# Clean_Data_BAD

## Imported libraries

In [230]:
import pandas as pd #To work with dataframes
import numpy as np #To work with np.arrays

## Reading the data

In [231]:
df = pd.read_csv('./datasets/data_100000.csv')

## Preprocessing the data

#### Dropping columns with excessive (or duplicate) information

In [233]:
"""
information about the dropped columns: 
- contributing_factor_vehicle_1 to contributing_factor_vehicle_5: Not neccessary to know the most dangerous streets
- vehicle_type_code1, vehicle_type_code2: Not neccessary to know the most dangerous streets
- vehicle_type_code_3 tot vehicle_type_code_5: Not neccessary to know the most dangerous streets
- location: Because the latitude and longitude are already available, this information is excessive
- zip_code: Assuming that streetnames are not used more than once for all zip_codes
- borough: Assuming that streetnames are not used more than once for all boroughs
- off_street_name: Only focussing on on_street_name
- cross_street_name: Only focussing on on_street_name

"""

df = df.drop(['contributing_factor_vehicle_1',
         'contributing_factor_vehicle_2',
         'contributing_factor_vehicle_3',
        'contributing_factor_vehicle_4',
        'contributing_factor_vehicle_5',
              "vehicle_type_code1",
              "vehicle_type_code2",
              "vehicle_type_code_3",
              "vehicle_type_code_4",
              "vehicle_type_code_5",
              'location',
              'zip_code',
             'borough',
              'off_street_name',
             'cross_street_name'], axis=1)

#### Replacing empty values("" of null) with NaN

In [234]:
df = df.replace(r'^\s*$', np.nan, regex=True)
df = df.replace(["null","NULL","Null"], np.nan)

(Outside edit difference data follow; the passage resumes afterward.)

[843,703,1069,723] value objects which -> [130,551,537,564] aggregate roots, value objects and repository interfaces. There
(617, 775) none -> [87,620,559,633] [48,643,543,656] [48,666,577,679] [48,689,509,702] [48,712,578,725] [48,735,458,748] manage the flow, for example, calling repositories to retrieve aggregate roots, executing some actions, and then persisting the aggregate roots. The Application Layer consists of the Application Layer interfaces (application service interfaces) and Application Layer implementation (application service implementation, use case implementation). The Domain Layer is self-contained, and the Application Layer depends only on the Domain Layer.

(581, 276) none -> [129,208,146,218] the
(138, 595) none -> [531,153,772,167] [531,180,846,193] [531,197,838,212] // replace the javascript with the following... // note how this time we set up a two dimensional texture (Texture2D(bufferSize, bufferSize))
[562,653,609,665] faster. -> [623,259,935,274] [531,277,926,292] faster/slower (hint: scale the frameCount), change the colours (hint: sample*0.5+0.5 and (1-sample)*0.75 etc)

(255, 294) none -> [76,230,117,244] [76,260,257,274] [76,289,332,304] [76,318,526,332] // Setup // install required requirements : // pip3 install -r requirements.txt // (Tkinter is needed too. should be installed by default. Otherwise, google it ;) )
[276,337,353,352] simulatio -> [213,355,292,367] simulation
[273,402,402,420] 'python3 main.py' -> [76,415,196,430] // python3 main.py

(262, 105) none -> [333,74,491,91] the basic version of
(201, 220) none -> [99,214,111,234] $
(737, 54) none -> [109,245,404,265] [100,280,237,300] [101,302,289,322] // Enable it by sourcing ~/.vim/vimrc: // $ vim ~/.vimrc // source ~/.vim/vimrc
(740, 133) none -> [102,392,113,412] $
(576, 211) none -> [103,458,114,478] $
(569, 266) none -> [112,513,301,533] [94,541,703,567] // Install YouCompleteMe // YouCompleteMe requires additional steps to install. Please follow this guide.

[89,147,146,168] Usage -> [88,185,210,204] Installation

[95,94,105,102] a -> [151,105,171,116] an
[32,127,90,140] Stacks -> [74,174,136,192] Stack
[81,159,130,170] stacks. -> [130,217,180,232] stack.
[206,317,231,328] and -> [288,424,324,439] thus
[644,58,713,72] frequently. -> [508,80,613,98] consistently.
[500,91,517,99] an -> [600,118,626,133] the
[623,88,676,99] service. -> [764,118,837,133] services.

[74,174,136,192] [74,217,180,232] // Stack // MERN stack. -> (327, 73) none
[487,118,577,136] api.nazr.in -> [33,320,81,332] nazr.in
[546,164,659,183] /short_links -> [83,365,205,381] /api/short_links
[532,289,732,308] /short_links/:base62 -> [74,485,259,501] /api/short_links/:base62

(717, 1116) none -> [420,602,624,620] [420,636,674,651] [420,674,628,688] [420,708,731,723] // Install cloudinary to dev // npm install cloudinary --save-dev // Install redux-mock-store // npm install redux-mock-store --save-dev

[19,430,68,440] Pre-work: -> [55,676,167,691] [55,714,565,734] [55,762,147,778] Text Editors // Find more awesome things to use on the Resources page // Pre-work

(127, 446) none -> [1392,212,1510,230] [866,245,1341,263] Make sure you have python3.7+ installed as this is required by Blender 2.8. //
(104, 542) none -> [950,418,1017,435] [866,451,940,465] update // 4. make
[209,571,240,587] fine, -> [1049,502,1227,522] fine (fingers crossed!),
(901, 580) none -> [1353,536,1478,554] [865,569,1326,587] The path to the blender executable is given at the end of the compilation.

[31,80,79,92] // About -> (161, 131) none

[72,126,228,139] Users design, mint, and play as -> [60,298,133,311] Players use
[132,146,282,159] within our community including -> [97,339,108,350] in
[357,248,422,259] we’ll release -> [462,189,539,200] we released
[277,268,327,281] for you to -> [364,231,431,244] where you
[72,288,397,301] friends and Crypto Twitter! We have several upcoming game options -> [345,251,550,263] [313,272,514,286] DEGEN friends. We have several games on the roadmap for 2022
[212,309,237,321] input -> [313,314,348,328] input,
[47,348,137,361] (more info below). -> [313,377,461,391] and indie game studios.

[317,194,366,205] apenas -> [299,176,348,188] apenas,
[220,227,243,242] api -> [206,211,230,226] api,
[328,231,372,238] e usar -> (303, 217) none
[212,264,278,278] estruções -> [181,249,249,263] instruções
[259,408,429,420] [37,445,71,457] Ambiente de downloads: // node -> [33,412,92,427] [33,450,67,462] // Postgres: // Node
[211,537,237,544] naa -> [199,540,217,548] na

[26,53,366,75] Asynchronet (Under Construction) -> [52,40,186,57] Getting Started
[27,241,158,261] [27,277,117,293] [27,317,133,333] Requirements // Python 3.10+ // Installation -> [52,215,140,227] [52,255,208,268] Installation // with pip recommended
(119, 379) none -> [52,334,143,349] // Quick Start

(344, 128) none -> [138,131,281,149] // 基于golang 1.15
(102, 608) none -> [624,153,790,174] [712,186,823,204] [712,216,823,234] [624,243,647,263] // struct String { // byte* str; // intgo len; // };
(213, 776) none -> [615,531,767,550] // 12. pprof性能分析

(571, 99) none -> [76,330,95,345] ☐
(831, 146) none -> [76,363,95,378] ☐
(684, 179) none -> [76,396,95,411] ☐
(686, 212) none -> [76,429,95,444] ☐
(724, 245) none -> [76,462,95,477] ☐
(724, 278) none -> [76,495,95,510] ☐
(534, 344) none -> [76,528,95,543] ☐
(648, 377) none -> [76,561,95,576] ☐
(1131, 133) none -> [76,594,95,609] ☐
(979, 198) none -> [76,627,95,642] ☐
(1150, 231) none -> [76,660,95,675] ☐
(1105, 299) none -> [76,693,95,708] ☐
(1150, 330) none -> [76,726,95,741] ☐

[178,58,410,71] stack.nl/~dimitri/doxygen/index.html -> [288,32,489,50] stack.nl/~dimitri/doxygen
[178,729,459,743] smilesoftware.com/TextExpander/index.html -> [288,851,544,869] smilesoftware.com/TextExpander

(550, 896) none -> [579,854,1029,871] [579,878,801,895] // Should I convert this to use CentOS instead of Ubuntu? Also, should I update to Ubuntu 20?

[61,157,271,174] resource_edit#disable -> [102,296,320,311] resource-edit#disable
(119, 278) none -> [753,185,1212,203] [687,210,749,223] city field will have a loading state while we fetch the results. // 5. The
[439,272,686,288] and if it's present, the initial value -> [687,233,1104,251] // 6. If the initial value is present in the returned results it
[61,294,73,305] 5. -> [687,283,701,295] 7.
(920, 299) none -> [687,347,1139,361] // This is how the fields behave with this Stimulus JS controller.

#### Removing all rows that contain NaN values within column on_street_name

In [235]:
df = df[df['on_street_name'].notna()]

#### Changing the dataframe to dtype: "string"

In [236]:
df = df.applymap(str)

#### Removing all the excessive white spaces

In [237]:
df = df.applymap(str.strip).rename(columns=str.strip)

#### Chaning the dtypes of each column to the correct form and consolidate them if necessary

In [239]:
df.crash_date = df.crash_date.astype('datetime64')

df.on_street_name = df.on_street_name.astype('string').str.upper()

df.number_of_persons_killed = df.number_of_persons_killed.astype('int8')
df.number_of_persons_injured = df.number_of_persons_injured.astype('int8')
df.number_of_pedestrians_killed = df.number_of_pedestrians_killed.astype('int8')
df.number_of_pedestrians_injured = df.number_of_pedestrians_injured.astype('int8')
df.number_of_cyclist_killed = df.number_of_cyclist_killed.astype('int8')
df.number_of_cyclist_injured = df.number_of_cyclist_injured.astype('int8')
df.number_of_motorist_killed = df.number_of_motorist_killed.astype('int8')
df.number_of_motorist_injured = df.number_of_motorist_injured.astype('int8')

#### Setting collision_id as index

In [240]:
df = df.set_index("collision_id")

#### Replacing all "NAN" string values with np.nan (NaN) values

In [241]:
df = df.replace(["NAN"], np.nan)

## Saving the preprocessed data as .csv file

In [242]:
df.to_csv("Clean_data_BAD.csv")